_Exercise_. In the listing below, pick out lines with "number".

_Provided records_.
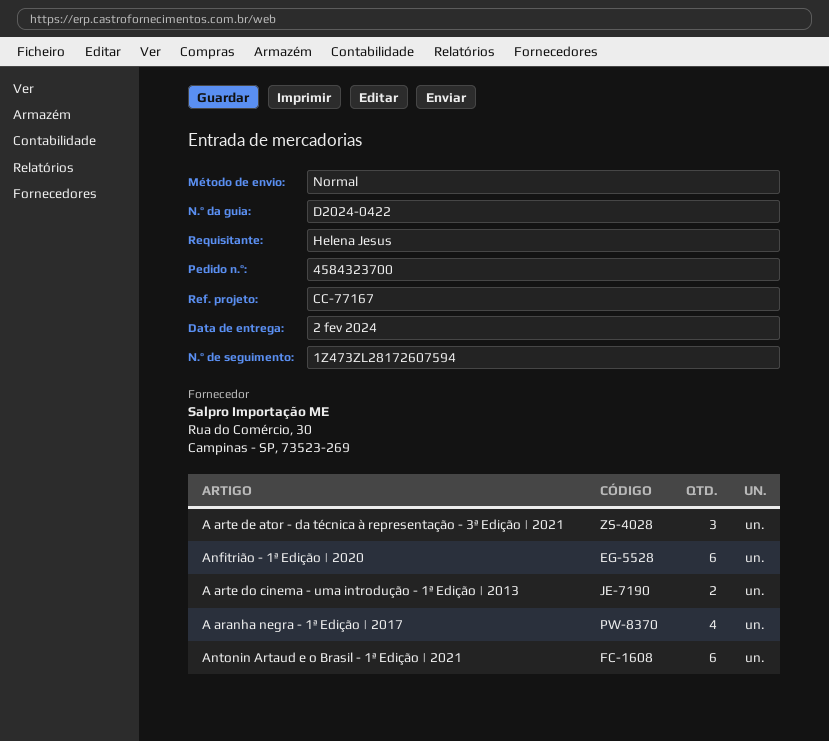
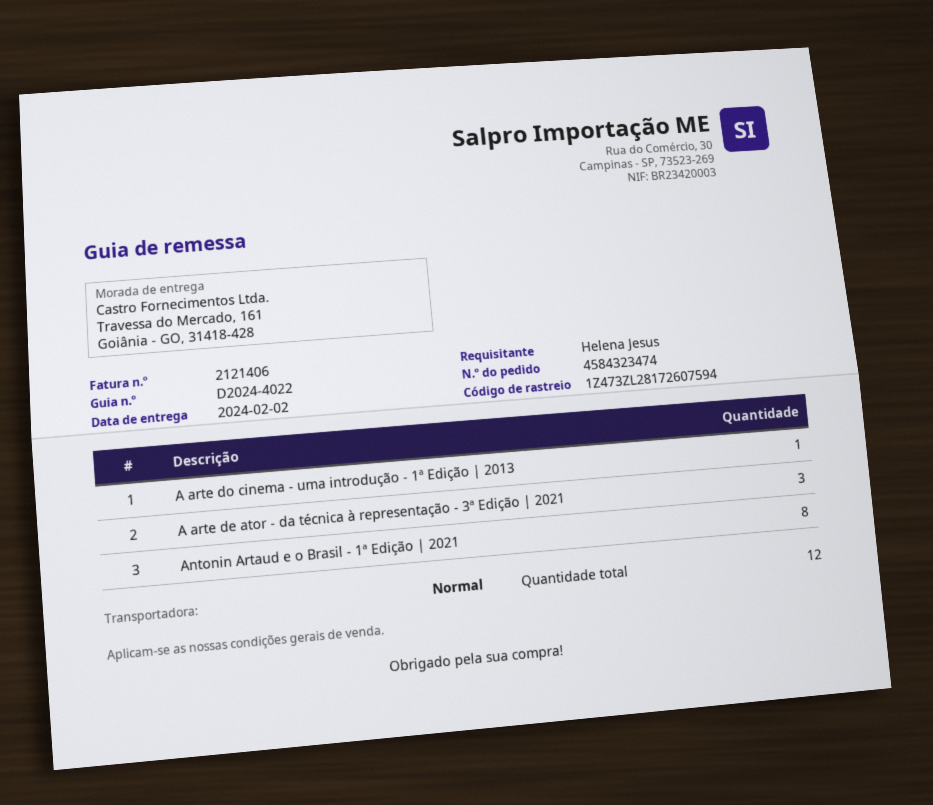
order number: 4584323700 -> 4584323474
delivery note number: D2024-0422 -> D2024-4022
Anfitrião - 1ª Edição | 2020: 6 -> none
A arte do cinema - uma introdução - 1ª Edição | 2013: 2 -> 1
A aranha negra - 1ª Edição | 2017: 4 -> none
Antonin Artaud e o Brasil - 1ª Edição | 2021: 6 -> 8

_Written reply_.
order number: 4584323700 -> 4584323474
delivery note number: D2024-0422 -> D2024-4022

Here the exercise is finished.